(Source data Opens)

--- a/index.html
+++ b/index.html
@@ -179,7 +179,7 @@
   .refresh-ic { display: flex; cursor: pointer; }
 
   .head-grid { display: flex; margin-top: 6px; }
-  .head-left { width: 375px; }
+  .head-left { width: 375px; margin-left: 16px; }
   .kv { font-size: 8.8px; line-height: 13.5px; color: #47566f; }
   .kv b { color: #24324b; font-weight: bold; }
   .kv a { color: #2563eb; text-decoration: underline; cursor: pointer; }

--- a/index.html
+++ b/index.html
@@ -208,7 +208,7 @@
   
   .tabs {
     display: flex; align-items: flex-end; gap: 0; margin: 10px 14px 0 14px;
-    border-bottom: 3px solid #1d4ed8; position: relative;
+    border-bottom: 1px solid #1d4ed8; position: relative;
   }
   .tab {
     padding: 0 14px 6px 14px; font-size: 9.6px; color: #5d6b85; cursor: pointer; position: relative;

(Source data Closes)
(Source data Opens)

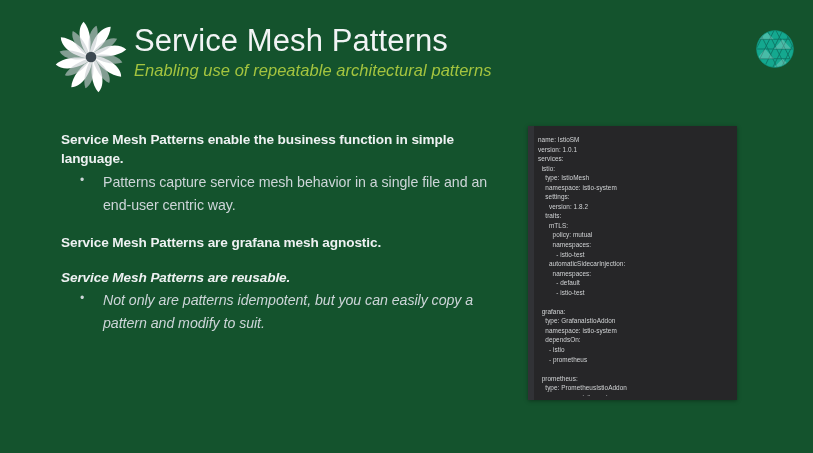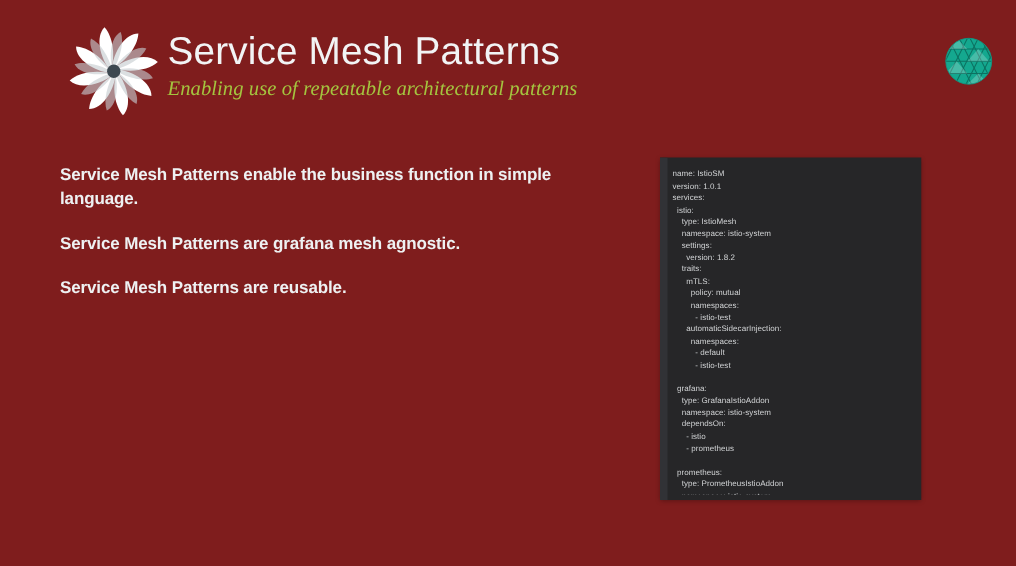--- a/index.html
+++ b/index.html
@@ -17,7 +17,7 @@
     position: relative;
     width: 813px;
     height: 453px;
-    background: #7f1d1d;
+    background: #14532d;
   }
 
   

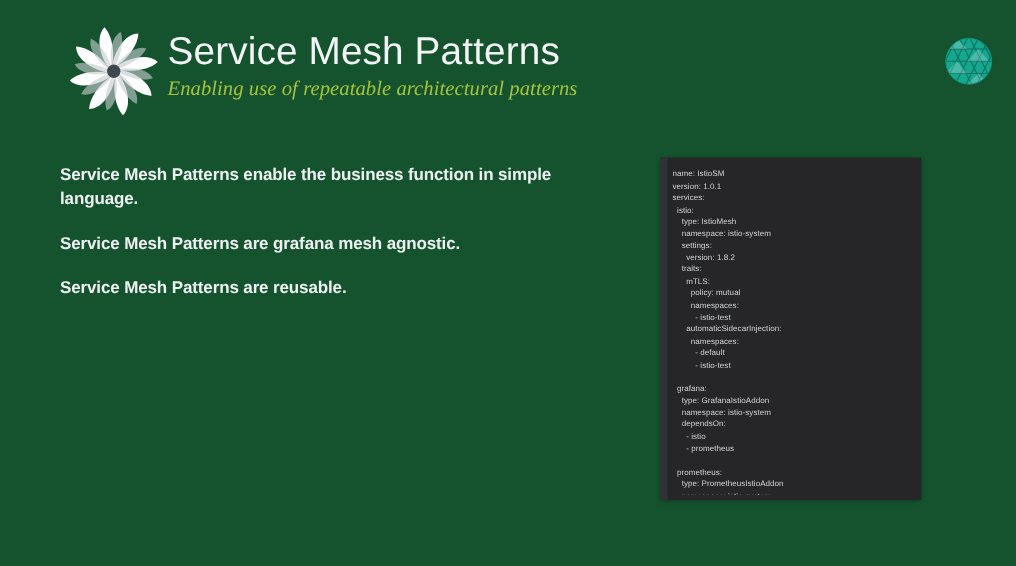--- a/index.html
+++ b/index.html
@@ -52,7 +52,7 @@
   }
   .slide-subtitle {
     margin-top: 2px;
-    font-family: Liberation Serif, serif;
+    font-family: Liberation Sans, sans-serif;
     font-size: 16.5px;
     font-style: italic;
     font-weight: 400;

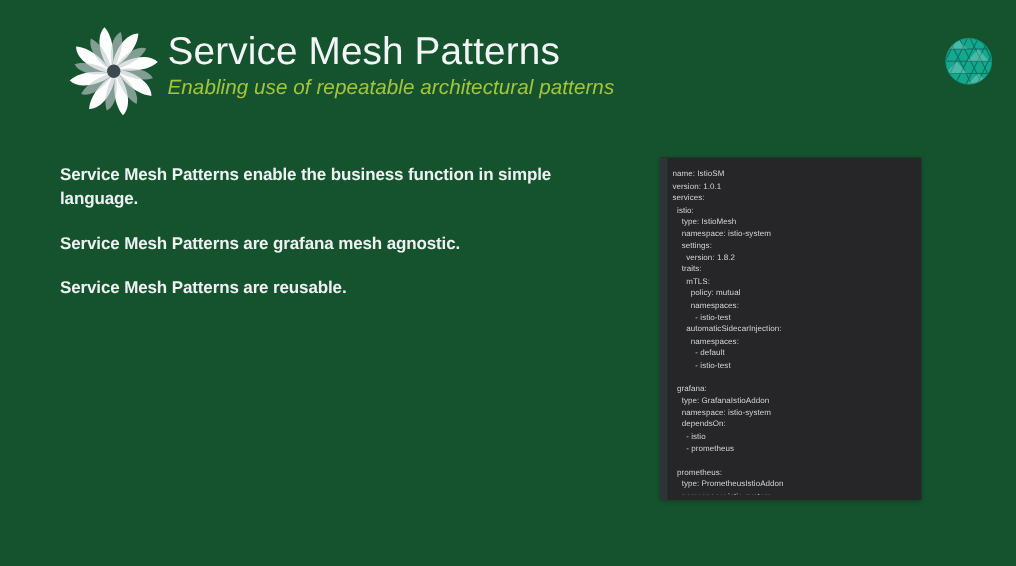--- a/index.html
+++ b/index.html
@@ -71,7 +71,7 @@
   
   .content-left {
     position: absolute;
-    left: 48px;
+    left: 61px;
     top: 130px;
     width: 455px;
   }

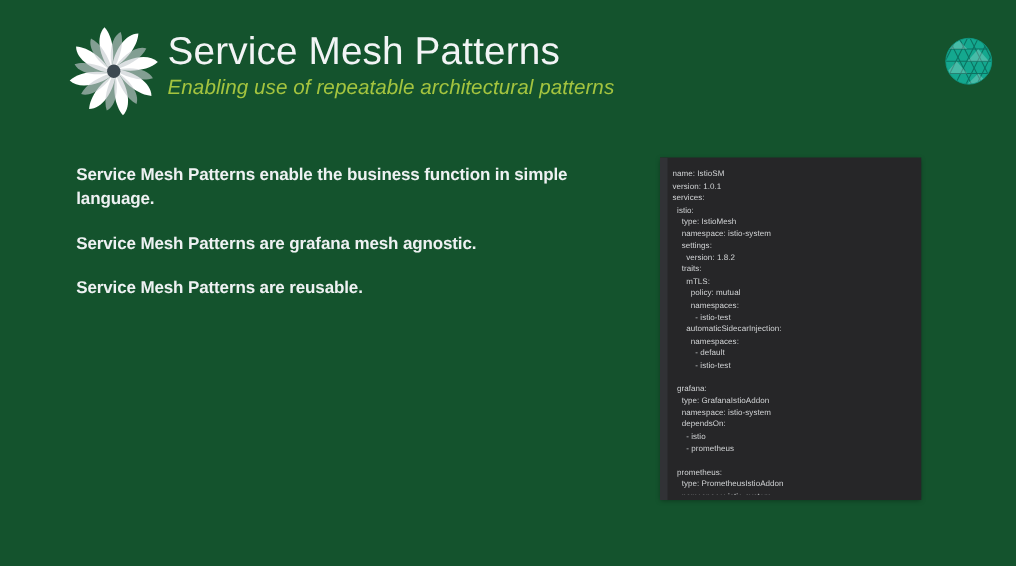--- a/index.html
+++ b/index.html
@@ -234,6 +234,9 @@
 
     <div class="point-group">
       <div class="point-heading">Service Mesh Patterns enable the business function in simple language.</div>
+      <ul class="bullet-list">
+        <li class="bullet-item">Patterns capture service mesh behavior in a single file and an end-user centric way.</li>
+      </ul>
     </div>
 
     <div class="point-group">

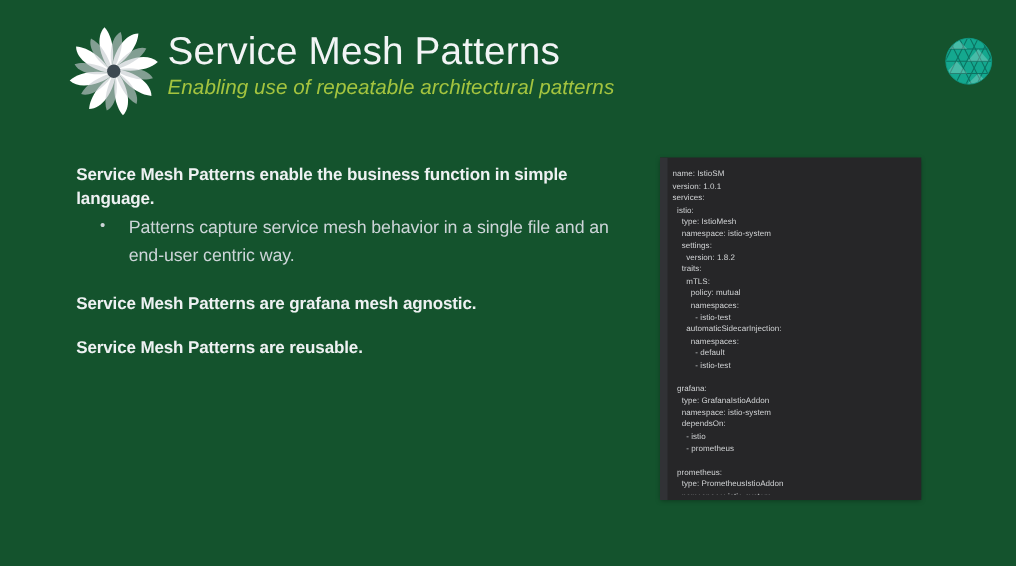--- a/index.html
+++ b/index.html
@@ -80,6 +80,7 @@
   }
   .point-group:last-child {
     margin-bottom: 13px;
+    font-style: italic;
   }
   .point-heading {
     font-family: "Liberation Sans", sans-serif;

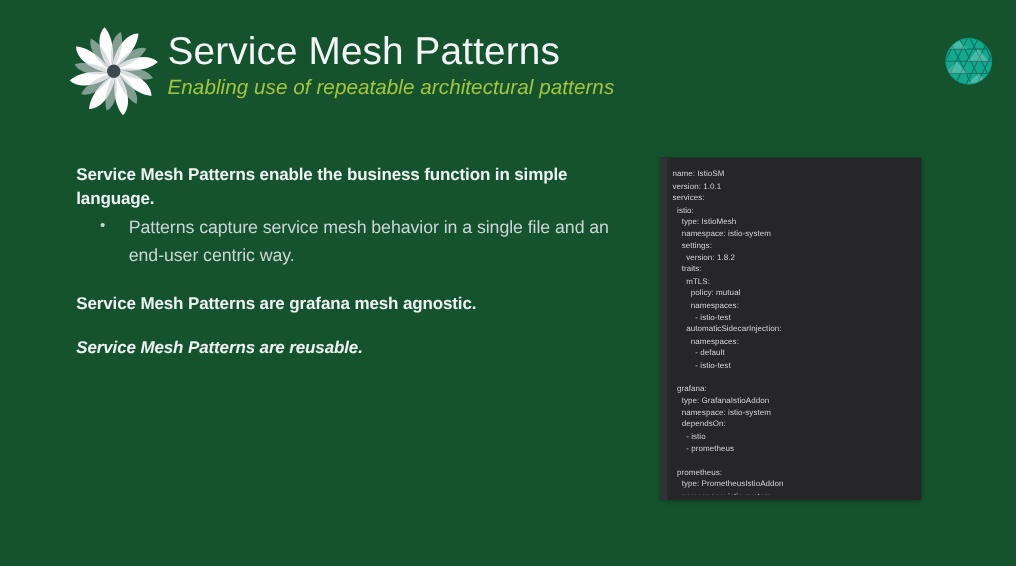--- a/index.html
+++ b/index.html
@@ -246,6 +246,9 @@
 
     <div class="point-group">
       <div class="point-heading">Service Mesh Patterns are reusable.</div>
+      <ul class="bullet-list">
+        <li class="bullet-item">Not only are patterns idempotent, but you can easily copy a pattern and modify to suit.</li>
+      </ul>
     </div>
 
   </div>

(Source data Closes)
(Source data Opens)

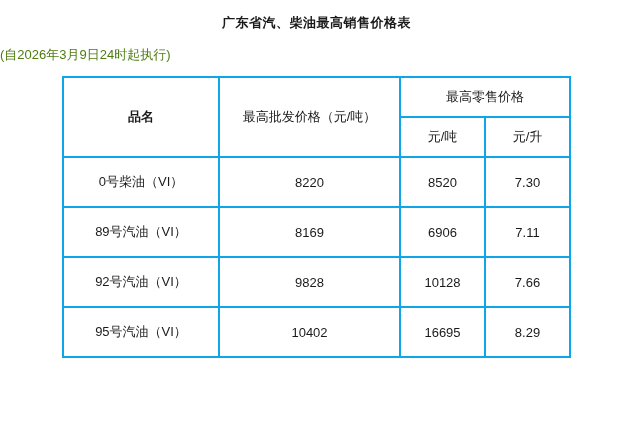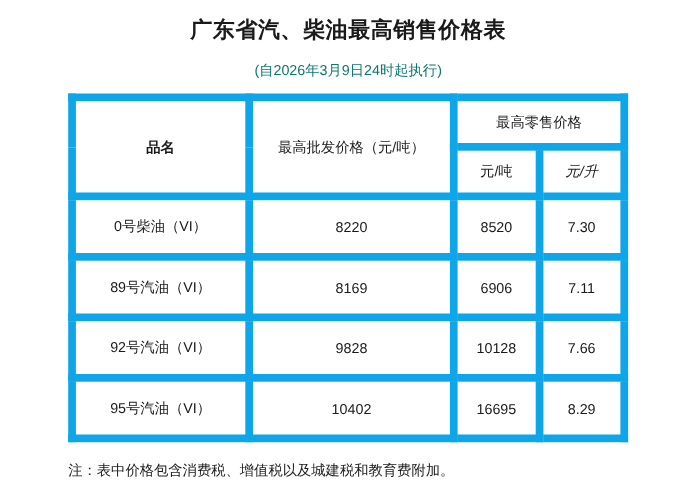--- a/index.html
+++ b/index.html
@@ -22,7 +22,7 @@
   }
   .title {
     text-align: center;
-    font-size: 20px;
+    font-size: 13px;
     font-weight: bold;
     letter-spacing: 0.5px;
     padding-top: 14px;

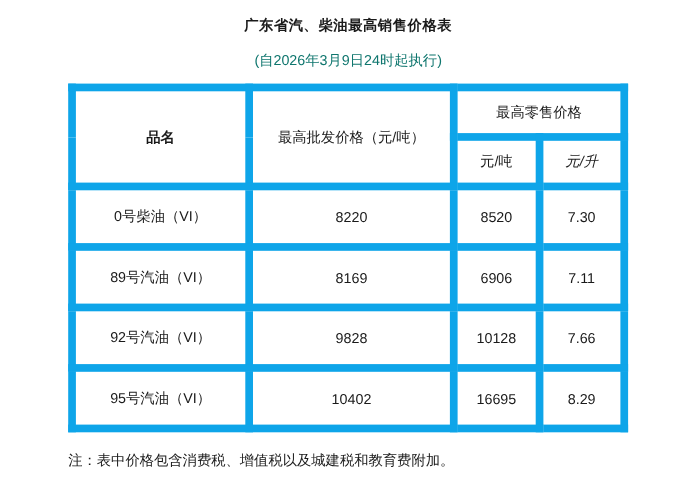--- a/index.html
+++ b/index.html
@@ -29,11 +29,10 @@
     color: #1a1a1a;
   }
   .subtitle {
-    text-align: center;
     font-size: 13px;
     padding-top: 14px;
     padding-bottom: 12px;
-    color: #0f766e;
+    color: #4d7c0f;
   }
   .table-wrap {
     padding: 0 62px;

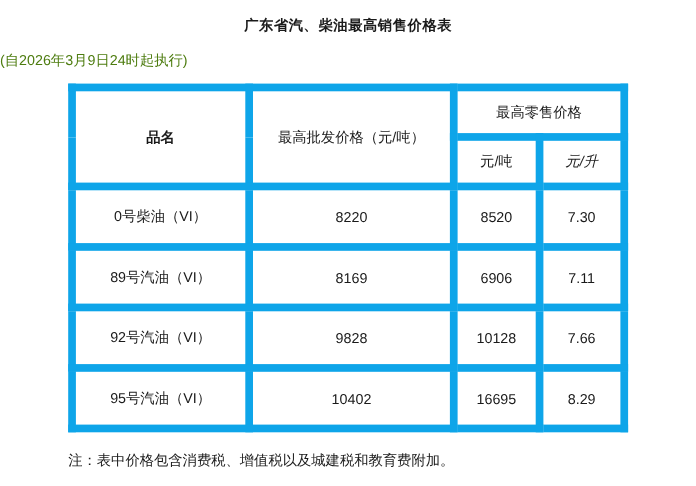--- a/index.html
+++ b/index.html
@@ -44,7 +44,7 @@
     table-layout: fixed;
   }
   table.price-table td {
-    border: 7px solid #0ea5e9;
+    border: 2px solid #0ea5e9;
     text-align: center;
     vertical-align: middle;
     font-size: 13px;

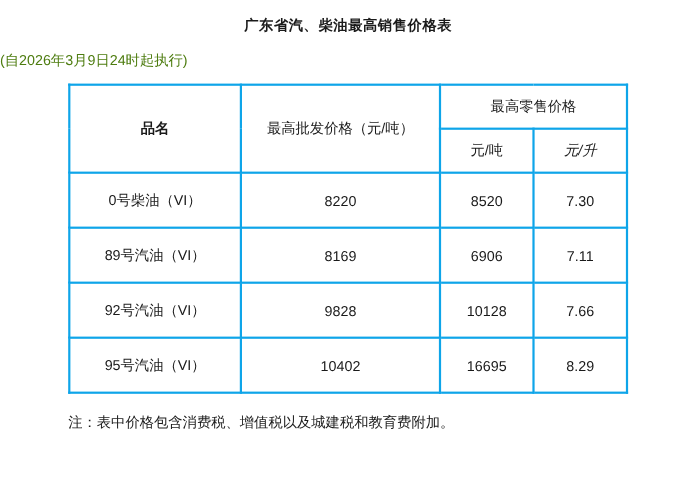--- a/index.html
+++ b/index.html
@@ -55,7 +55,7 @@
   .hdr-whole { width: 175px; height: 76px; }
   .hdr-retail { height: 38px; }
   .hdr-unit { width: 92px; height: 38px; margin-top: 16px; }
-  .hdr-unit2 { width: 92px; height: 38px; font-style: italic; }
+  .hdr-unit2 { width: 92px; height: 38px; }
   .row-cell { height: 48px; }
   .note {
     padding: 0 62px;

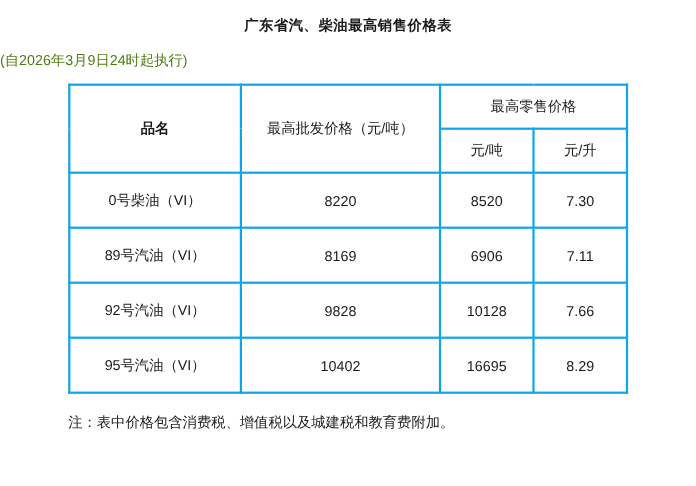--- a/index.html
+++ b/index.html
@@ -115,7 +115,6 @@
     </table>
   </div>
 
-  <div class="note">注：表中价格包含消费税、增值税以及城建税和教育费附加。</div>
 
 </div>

(Source data Closes)

Would you tally the lines above that include "family" and reply with only the total?

3